Let’s now suppose we have an area of 400 m2 that we want to cover with solar panels. Assuming their inclination is 35 degrees, we can calculate how many panels will fit in this area.
# Define panel dimensions and peak power for Znshine_PV_Tech_ZXP6_72_295_P
panel_height = 1.95
panel_width = 0.99
panel_peak_power = 295
tilt_angle = 35
orientation = 180
# Calculate the area occupied by the PV panel on a flat roof
panel_area_flat_roof = (
panel_height
* panel_width
* math.cos(tilt_angle * math.pi / 180)
)
# calculate amount of panels that fit in a certain roof area
roof_area = 400
panel_count = math.floor(roof_area / panel_area_flat_roof)
# calculate the peak capacity of this system in kWp
system_peak_capacity = panel_count * panel_peak_power / 1000
print(f"Based on the specified system characteristics, {panel_count} panels can be installed on a {roof_area} m² flat roof. \nThis corresponds to a total system capacity of {system_peak_capacity} kWp.")

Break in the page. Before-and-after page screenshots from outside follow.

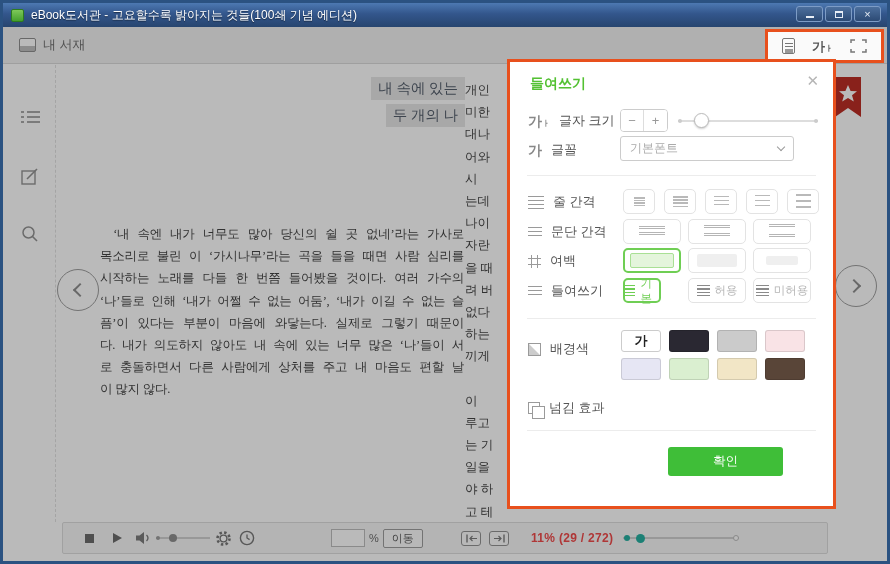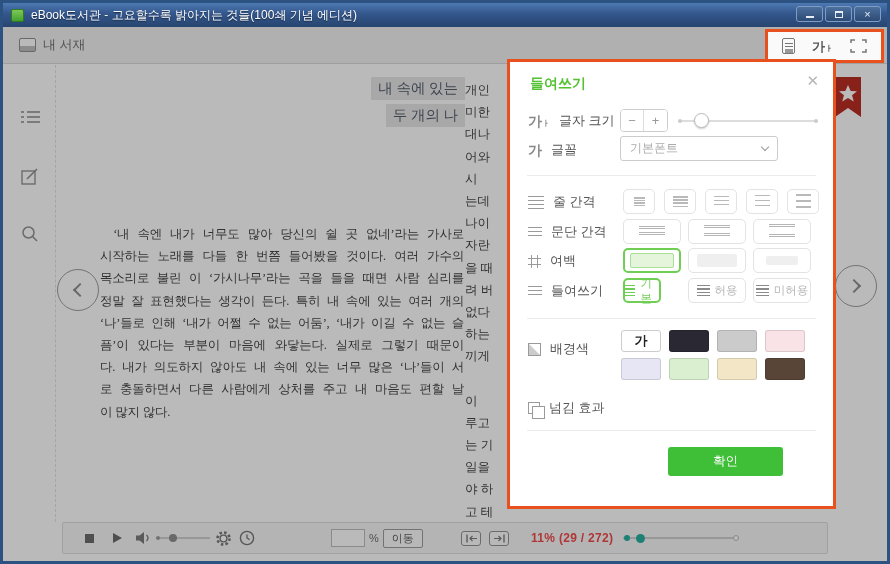--- a/index.html
+++ b/index.html
@@ -352,7 +352,7 @@
         <span class="lbl-ico-ga">가</span>
         <span>글꼴</span>
       </div>
-      <div class="p-abs select" style="left:110px;top:74px;width:158px">
+      <div class="p-abs select" style="left:110px;top:74px;width:174px">
         <span>기본폰트</span>
         <span class="chev-down"></span>
       </div>

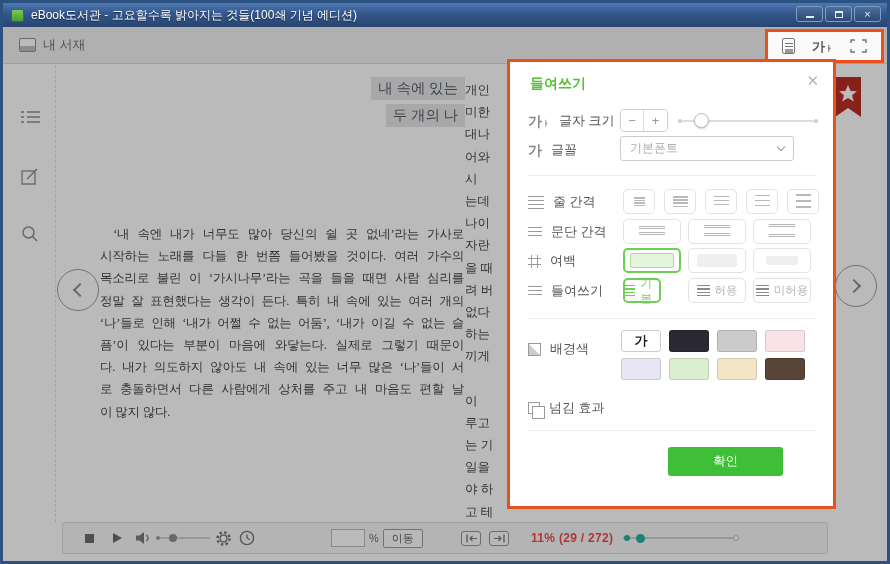--- a/index.html
+++ b/index.html
@@ -212,8 +212,8 @@
     <div class="book-text">
       <div class="para para1">
           <div class="bl">‘내 속엔 내가 너무도 많아 당신의 쉴 곳 없네’라는 가사로</div>
+          <div class="bl">목소리로 불린 이 ‘가시나무’라는 곡을 들을 때면 사람 심리를</div>
           <div class="bl">시작하는 노래를 다들 한 번쯤 들어봤을 것이다. 여러 가수의</div>
-          <div class="bl">목소리로 불린 이 ‘가시나무’라는 곡을 들을 때면 사람 심리를</div>
           <div class="bl">정말 잘 표현했다는 생각이 든다. 특히 내 속에 있는 여러 개의</div>
           <div class="bl">‘나’들로 인해 ‘내가 어쩔 수 없는 어둠’, ‘내가 이길 수 없는 슬</div>
           <div class="bl">픔’이 있다는 부분이 마음에 와닿는다. 실제로 그렇기 때문이</div>

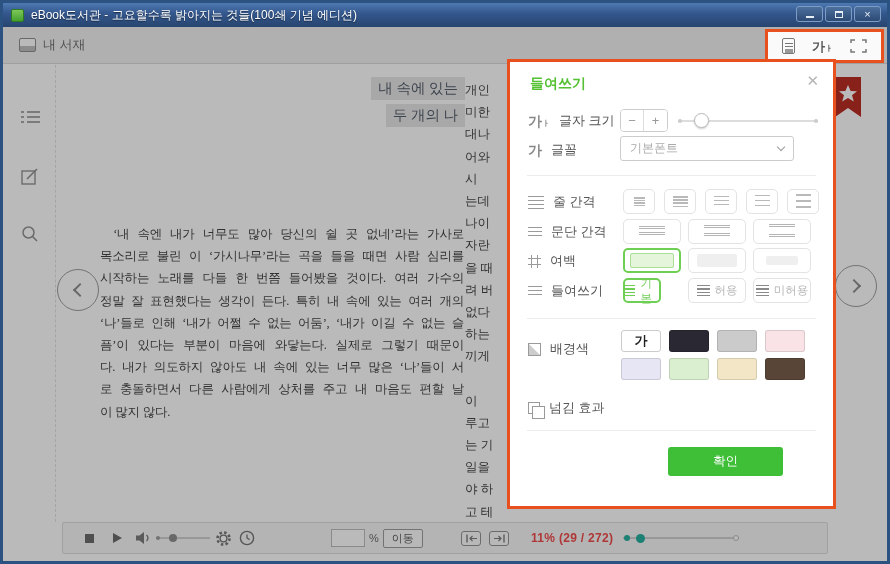--- a/index.html
+++ b/index.html
@@ -214,7 +214,6 @@
           <div class="bl">‘내 속엔 내가 너무도 많아 당신의 쉴 곳 없네’라는 가사로</div>
           <div class="bl">목소리로 불린 이 ‘가시나무’라는 곡을 들을 때면 사람 심리를</div>
           <div class="bl">시작하는 노래를 다들 한 번쯤 들어봤을 것이다. 여러 가수의</div>
-          <div class="bl">정말 잘 표현했다는 생각이 든다. 특히 내 속에 있는 여러 개의</div>
           <div class="bl">‘나’들로 인해 ‘내가 어쩔 수 없는 어둠’, ‘내가 이길 수 없는 슬</div>
           <div class="bl">픔’이 있다는 부분이 마음에 와닿는다. 실제로 그렇기 때문이</div>
           <div class="bl">다. 내가 의도하지 않아도 내 속에 있는 너무 많은 ‘나’들이 서</div>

Finally, we can estimate the total annual production of this 74.34 kWp system. For this estimate, we are simplifying by assuming that the total system production will scale linearly with the number of panels. In reality, system-level effects such as shading from nearby objects, soiling, and thermal effects due to panel arrangement can impact performance. However, for the sake of this tutorial, this simplification is acceptable. We will also divide the result by 1000 to convert the results from Wh to kWh.

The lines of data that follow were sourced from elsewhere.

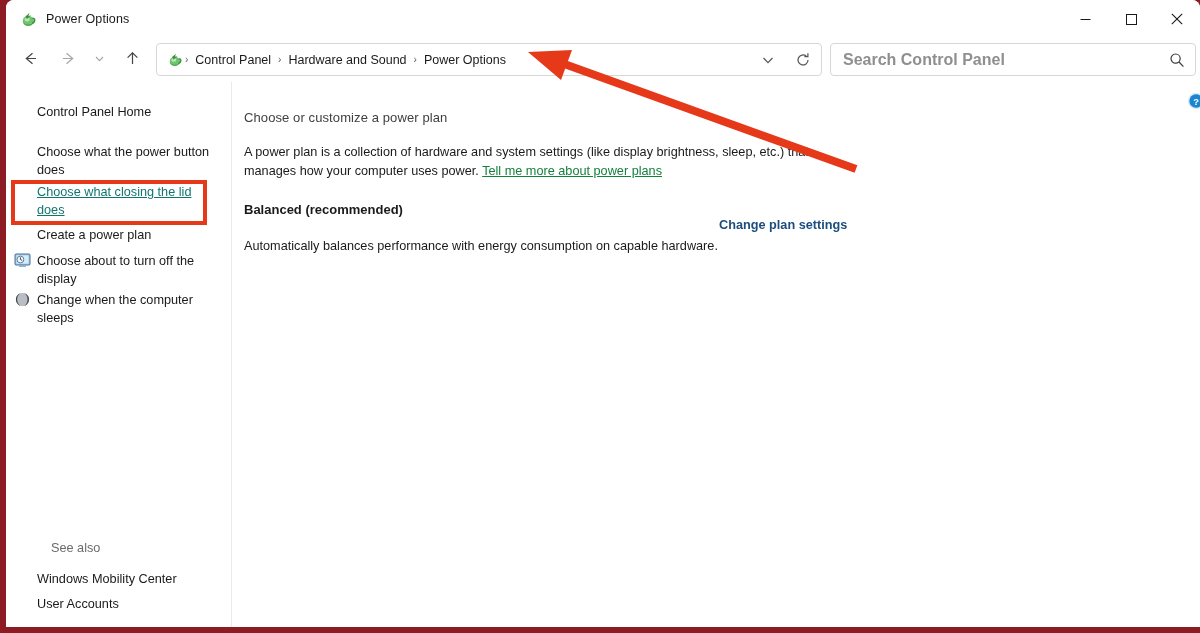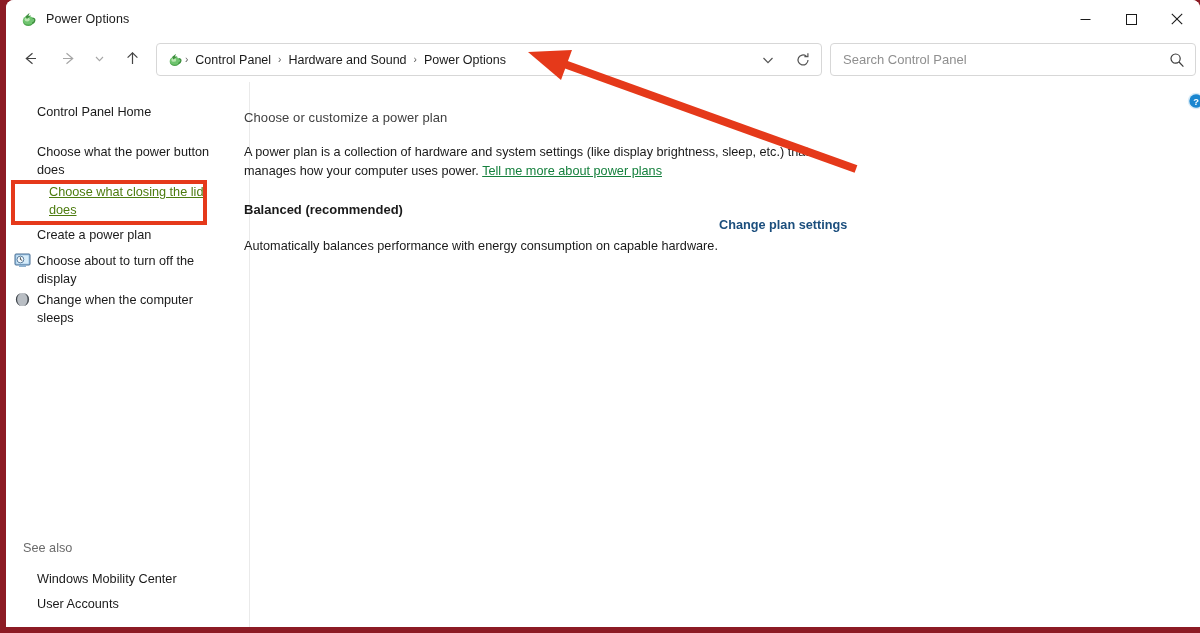--- a/index.html
+++ b/index.html
@@ -138,10 +138,11 @@
     border: none;
     outline: none;
     font-family: "Liberation Sans", sans-serif;
-    font-size: 13px;
+    font-size: 16px;
     color: #ef4444;
     padding-left: 12px;
     background: transparent;
+    font-weight: bold;
   }
   #search-input::placeholder { color: #8f8f8f; }
   #search-icon-button {

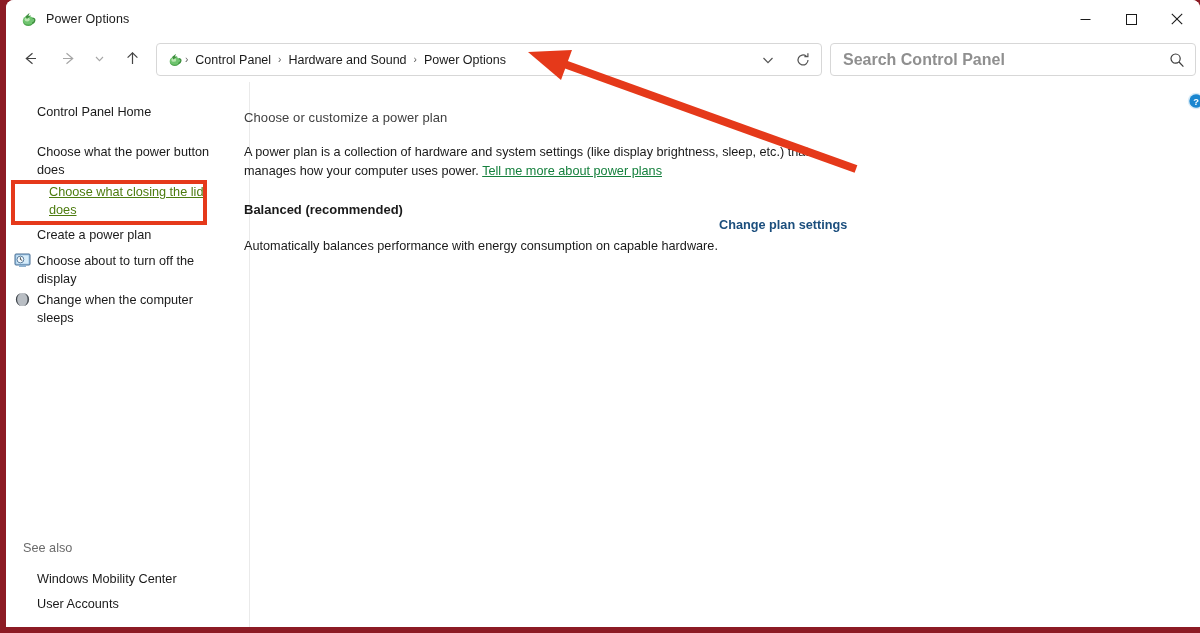--- a/index.html
+++ b/index.html
@@ -161,7 +161,7 @@
   #sidebar {
     position: absolute;
     left: 0; top: 0;
-    width: 244px; height: 545px;
+    width: 226px; height: 545px;
     border-right: 1px solid #eaeaea;
     background: #ffffff;
   }

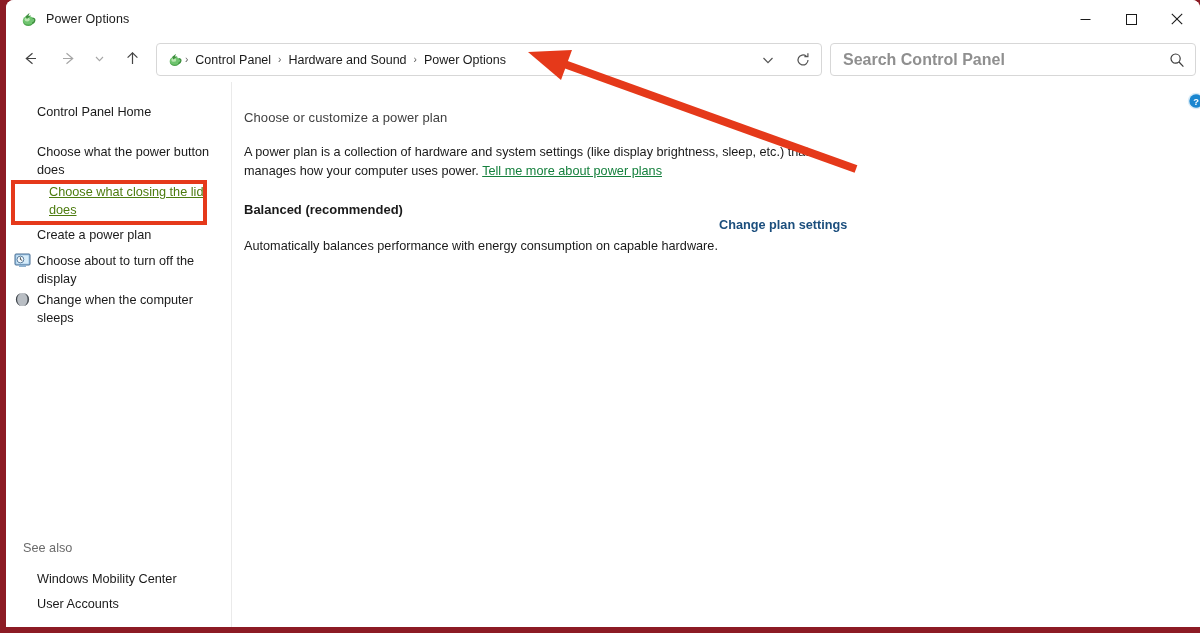--- a/index.html
+++ b/index.html
@@ -177,7 +177,7 @@
   #sidebar-item-home           { left: 31px; top: 21px; width: 180px; }
   #sidebar-item-power-button   { left: 31px; top: 61px; width: 186px; }
   #sidebar-item-lid            { left: 31px; top: 101px; width: 170px;
-                                 color: #4d7c0f; text-decoration: underline; margin-left: 12px; }
+                                 color: #0f766e; text-decoration: underline; }
   #sidebar-item-create-plan    { left: 31px; top: 144px; width: 180px; }
   #sidebar-item-turn-off-display { left: 31px; top: 170px; width: 175px; }
   #sidebar-item-computer-sleeps  { left: 31px; top: 209px; width: 175px; }

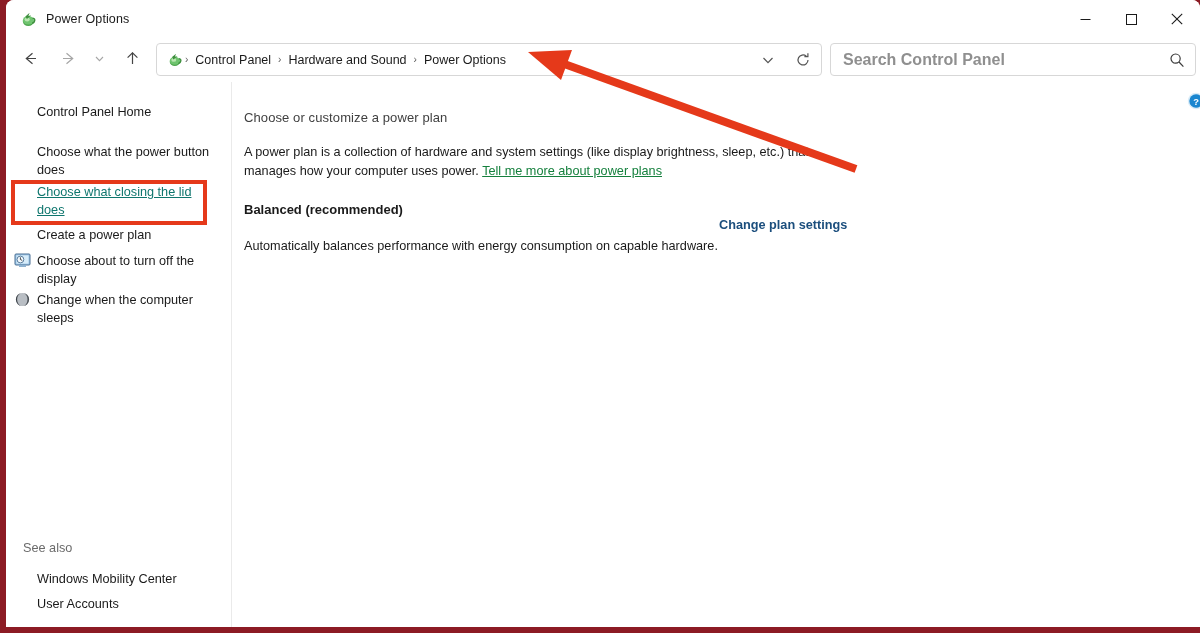--- a/index.html
+++ b/index.html
@@ -191,7 +191,7 @@
 
   #see-also-label {
     position: absolute;
-    left: 17px; top: 459px;
+    left: 45px; top: 459px;
     font-size: 12.7px;
     color: #6b6b6b;
   }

# Calculate the monthly production of the entire PV installation
system_production = panel_count * module_energy / 1000
monthly_production = system_production.resample('M').sum()
# Plot monthly production
fig = go.Figure()
fig.add_trace(go.Bar(x=monthly_production.index, y=monthly_production))
fig.update_layout(yaxis_title='Energy Produced (kWh)')
fig.show()
It’s quite interesting to see how, despite the fact that the single panel’s hourly peak production is only slightly different across the seasons, the total monthly production varies significantly (more than doubling from January to June). This implies that the increased system production during summer is not strictly due to higher production at peak times, but rather to having more hours of daylight each day, leading to longer periods of energy production. The effect of having more hours of daylight is more significant than differences in peak panel production between winter and summer.
Conclusion
In this tutorial, we demonstrated how to simulate the annual energy production of a photovoltaic system using just a few lines of Python code and a weather dataset. In the upcoming episodes of this series, we will explore how to align the estimated production with a building’s electricity consumption timeseries to determine the optimal system capacity. Additionally, we will compare the pvlib methodology with other methods used to simulate the operation of a photovoltaic system.